How about this. How about, instead of looking for Mary in trees, windows and in the sky, we all concentrate on seeing Christ in each other instead? I'm for that.

Now, I'm a Steve Earle fan. He's made created some great music that you can find on albums like El Corazon and I Feel Alright.

But this is just dumb, even for an iconoclast and self-conscious Bad Boy:

Earle's new album features a pro-John Walker Lindh song.
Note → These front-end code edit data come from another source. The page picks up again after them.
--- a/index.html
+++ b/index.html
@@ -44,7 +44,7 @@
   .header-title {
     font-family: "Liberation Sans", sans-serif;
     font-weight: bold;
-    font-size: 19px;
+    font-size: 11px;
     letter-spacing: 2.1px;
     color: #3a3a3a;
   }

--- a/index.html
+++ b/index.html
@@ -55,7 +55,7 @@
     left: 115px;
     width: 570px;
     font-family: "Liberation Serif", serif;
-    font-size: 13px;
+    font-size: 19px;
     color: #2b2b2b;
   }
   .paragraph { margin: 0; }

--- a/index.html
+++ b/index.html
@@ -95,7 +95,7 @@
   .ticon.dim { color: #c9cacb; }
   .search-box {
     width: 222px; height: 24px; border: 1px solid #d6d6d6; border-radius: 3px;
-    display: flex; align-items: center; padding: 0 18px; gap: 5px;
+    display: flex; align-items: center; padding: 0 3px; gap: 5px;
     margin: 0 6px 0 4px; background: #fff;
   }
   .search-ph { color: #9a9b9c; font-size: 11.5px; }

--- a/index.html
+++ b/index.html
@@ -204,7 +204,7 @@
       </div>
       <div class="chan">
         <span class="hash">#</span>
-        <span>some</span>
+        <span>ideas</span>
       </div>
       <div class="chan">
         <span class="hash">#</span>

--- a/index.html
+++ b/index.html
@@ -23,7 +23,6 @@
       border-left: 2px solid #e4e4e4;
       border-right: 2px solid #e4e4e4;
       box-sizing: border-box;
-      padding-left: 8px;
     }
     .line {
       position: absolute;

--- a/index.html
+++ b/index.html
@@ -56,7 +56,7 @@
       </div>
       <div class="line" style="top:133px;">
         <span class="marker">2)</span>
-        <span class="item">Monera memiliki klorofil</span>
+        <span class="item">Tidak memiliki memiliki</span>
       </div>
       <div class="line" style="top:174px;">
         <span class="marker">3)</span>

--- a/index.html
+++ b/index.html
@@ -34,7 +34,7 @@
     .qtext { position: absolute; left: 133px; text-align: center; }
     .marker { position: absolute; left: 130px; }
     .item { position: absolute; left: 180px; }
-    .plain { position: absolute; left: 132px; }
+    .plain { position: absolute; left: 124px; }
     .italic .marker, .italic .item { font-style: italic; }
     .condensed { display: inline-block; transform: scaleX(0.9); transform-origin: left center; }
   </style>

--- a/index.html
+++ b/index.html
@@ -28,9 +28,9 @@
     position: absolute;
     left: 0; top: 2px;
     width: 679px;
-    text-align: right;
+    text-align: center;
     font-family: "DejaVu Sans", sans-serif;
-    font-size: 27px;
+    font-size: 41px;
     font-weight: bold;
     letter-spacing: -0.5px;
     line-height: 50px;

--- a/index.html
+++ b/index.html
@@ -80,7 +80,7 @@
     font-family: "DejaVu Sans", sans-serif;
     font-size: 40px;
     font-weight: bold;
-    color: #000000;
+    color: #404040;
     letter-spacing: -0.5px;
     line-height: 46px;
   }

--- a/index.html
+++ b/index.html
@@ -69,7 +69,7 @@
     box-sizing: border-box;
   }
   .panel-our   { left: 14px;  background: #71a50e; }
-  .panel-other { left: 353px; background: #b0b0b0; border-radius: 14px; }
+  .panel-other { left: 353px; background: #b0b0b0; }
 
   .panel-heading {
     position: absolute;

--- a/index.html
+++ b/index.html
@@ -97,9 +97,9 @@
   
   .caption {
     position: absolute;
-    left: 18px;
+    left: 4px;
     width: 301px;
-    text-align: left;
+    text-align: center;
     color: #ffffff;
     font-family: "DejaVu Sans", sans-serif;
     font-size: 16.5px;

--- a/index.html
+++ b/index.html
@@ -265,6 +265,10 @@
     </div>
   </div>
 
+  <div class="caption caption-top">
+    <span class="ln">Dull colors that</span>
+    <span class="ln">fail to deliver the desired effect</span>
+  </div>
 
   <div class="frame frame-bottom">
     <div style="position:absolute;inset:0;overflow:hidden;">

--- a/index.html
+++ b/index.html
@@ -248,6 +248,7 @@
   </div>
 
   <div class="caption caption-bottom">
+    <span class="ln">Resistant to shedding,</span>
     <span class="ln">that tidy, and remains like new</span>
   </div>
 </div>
A new country-rock song, 'John Walker's Blues,' recorded by maverick Grammy-nominated singer-songwriter Steve Earle, is drawing both raves and condemnation. The song is a stately ballad punctuated by the sound of Arabic prayers and refers to Lindh's interest inn music videos, boy bands and religious fanaticism....But Martha Bayles, author of "Hole in Our Soul: The Loss of Beauty and Meaning in American Popular Music" and a literature professor at Claremont McKenna College in California, said Earle's apparent identification with Lindh reflected "a psychological need to repeat the good old days of the radical 60s, just like Mom and Dad."..."Never mind whether the cause makes any sense -- the point is to march in the streets and get on TV. It sounds as if Earle is singing to this crowd," Bayles said.